A long time ago, there was a quiet village nestled at the foot of the Adirondack Mountains. This particular village was called Canton.The inhabitants of this village were hardworking and honest people. They respected each other and the land upon which they lived. However, their lives were not without problems, for the people of Canton were not very spiritual.They did not believe in the kami, and as such they made no efforts to honor the spirits of the land. This lack of faith upset the local kami, but none were more offended than the Yatsu no kami. These snake kami did not take being ignored lightly. And when they grew angry, they descended upon the village from their home on Waterman hill. Once they reached the village of Canton, the Yatsu no kami went everywhere they could making life unbearable by ruining the crops and breaking the tools, whatever the villager’s used to make a good living off the land.

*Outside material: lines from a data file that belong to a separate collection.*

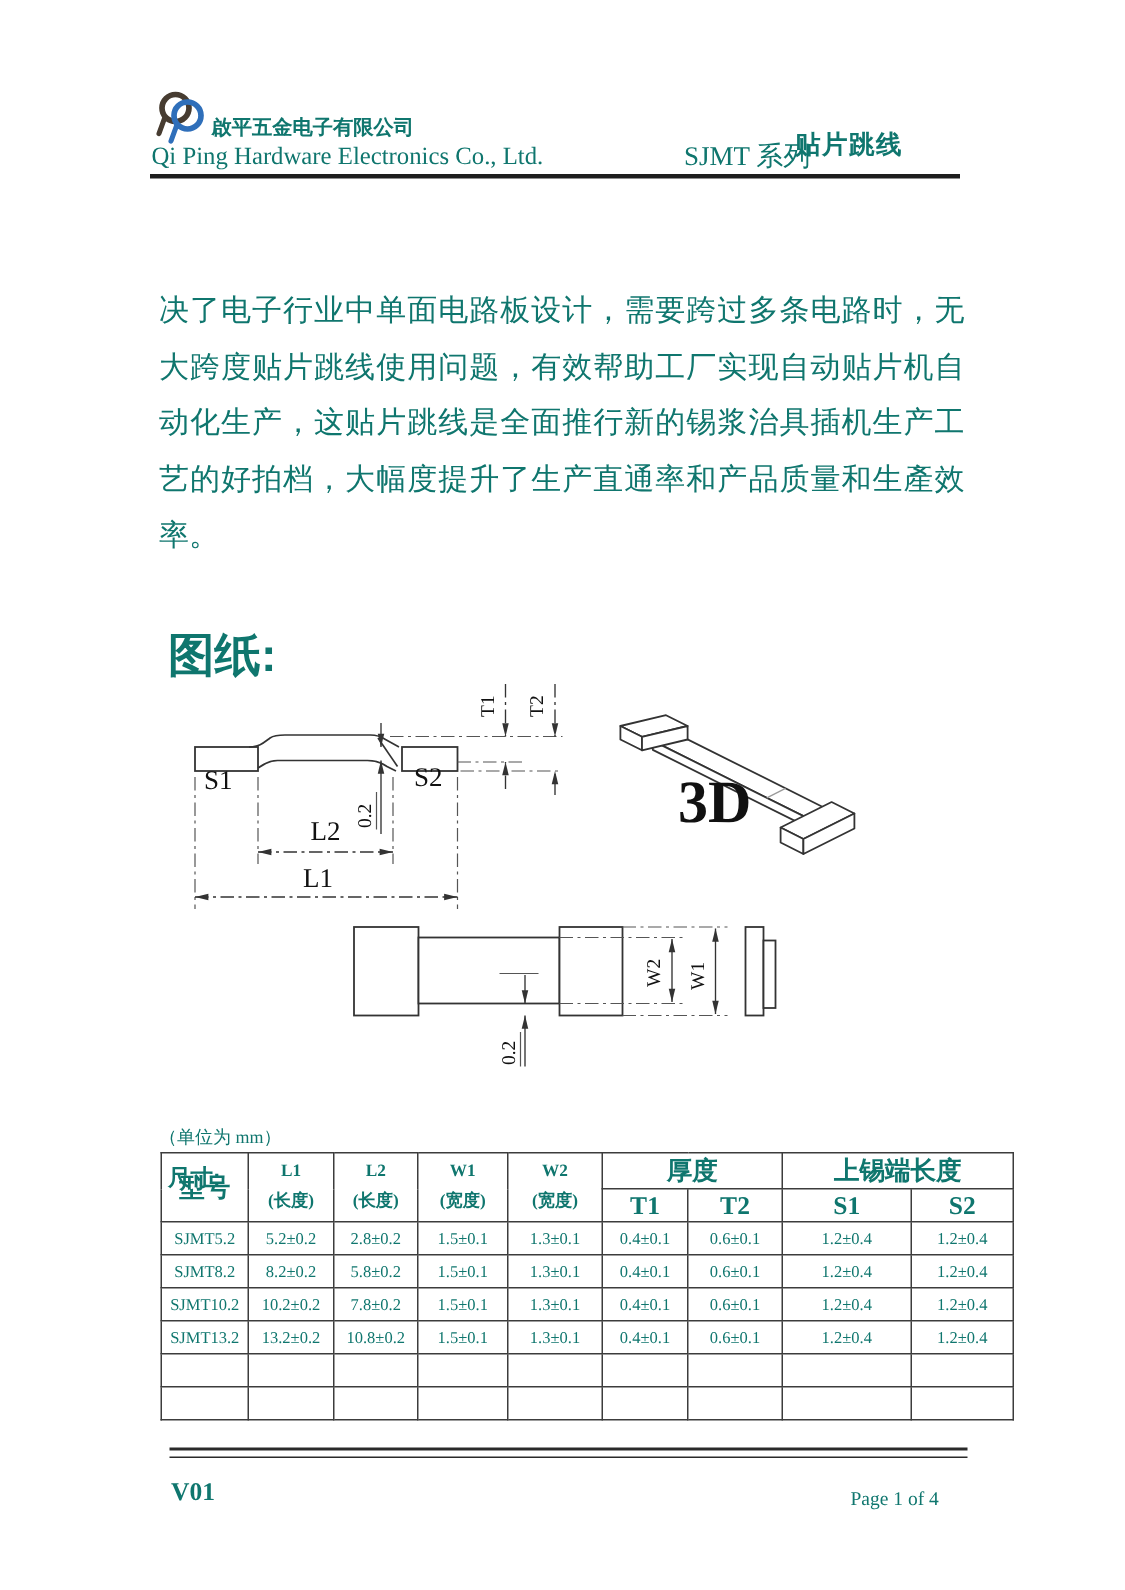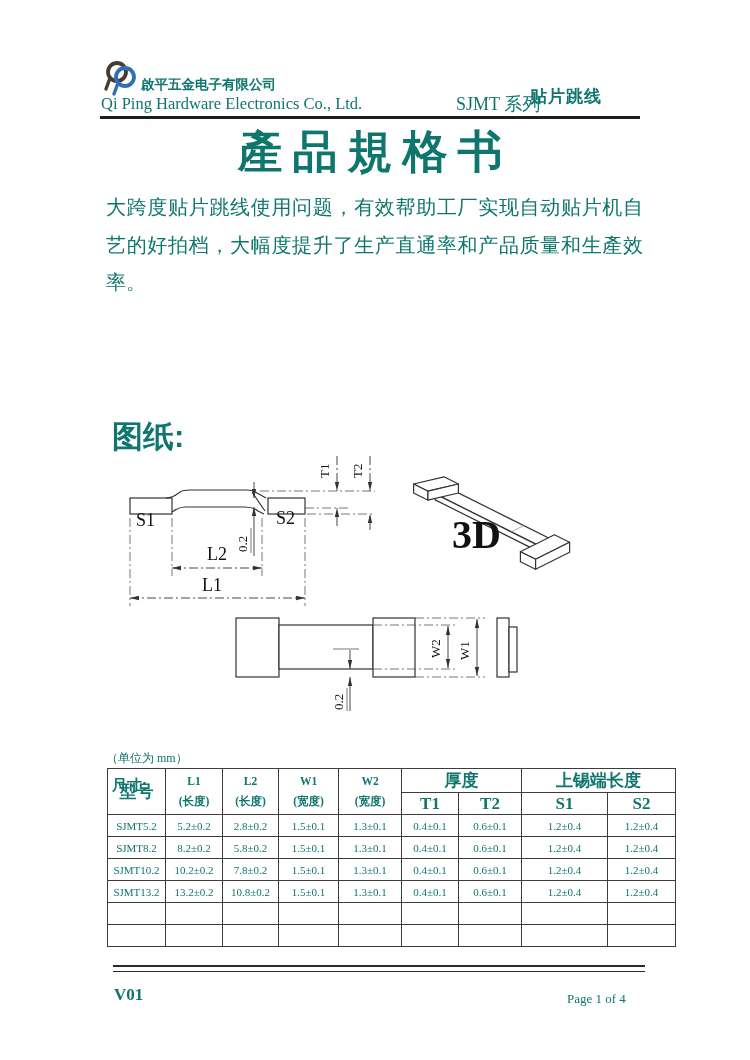"產品規格书" div.abs { html: <div>產品規格书</div> -> none }
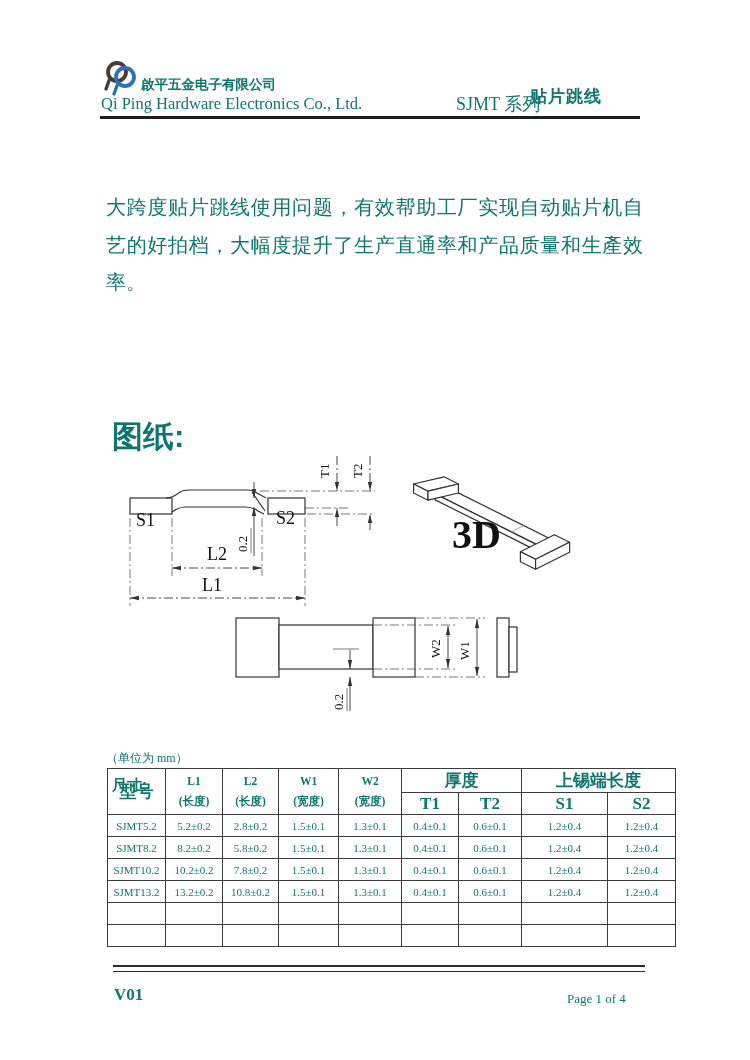"决了电子行业中单面电路板设计，需要跨过多条电路时，无" div.intro-line { html: none -> <div>决了电子行业中单面电路板设计，需要跨过多条电路时，无</div> }
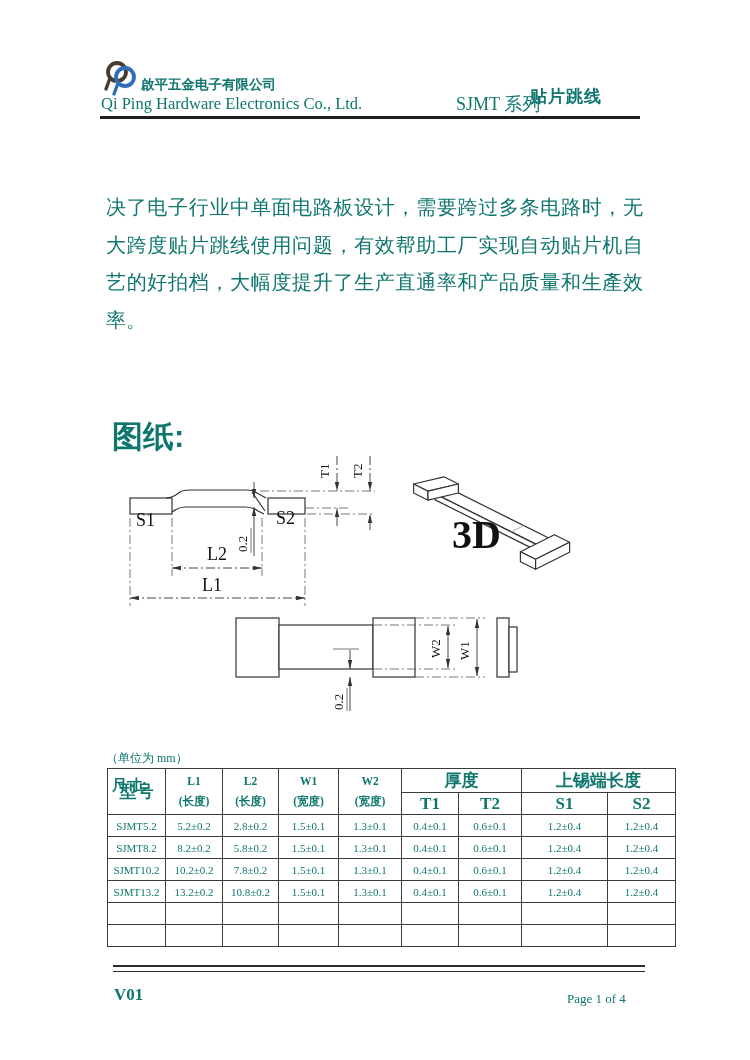"动化生产，这贴片跳线是全面推行新的锡浆治具插机生产工" div.intro-line { html: none -> <div>动化生产，这贴片跳线是全面推行新的锡浆治具插机生产工</div> }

Time passed, but the Yatsu no kami remained among the villagers causing problems. They grew so violent that they began to dance in the fields so furiously that they stirred the winds—raising a gale of snow that fell everywhere, freezing the land and blowing things away in the icy blasts. Homes were ripped up from their foundations, farms collapsed, and the townspeople were swept away every time they went outside. Life was miserable with their world was in shambles, destroyed by forces they failed to believe in. Finally, the villagers sent people out to the mountains in search of holy man ascetics who were said to live among the peaks. All their hopes rested upon the compassion and spiritual power of the fabled holy men of the mountainsThe Kannn

Days turned to weeks, yet they did not return to the village. It seemed the blight of the Yatsu no kami would extinguish all life. Yet just when all hope seemed lost, an old man with a long white beard and wearing an old Northface jacket walked into the village. Pulling an old copy of the Heart Sutra from his pocket, he chanted the words of Avalokita and said, “You, Yatsu no Kami---Let go of anger, greed, and delusion, and live compassionately with all your fellow sentient beings. Pulling out a small red bag, he tied it to the branch of a tree, saying, this amulet, filled with the compassionate power of Avalokita, is a Lotus nectar of wisdom and compassion that soothes all suffering, be they as many as all the sands and pebbles in the St. Lawrence Seaway. The light that shrined from red amulet, made it look like the sun melted the ice and snow, and the Yatsu no Kami were carried by the flowing waters back to their home outside of the village.

Once the bright light died down, the villagers were shocked to find that the old man had disappeared. Where he had stood remained the small red bag. Noting the miracle, the villagers erected a small Gorinto on the spot that remains to this day to honor the bodhisattva Kannon’s power. This living symbol of Kannon is enshrined now at Kitaguni no niwa at the heart of St. Lawrence University.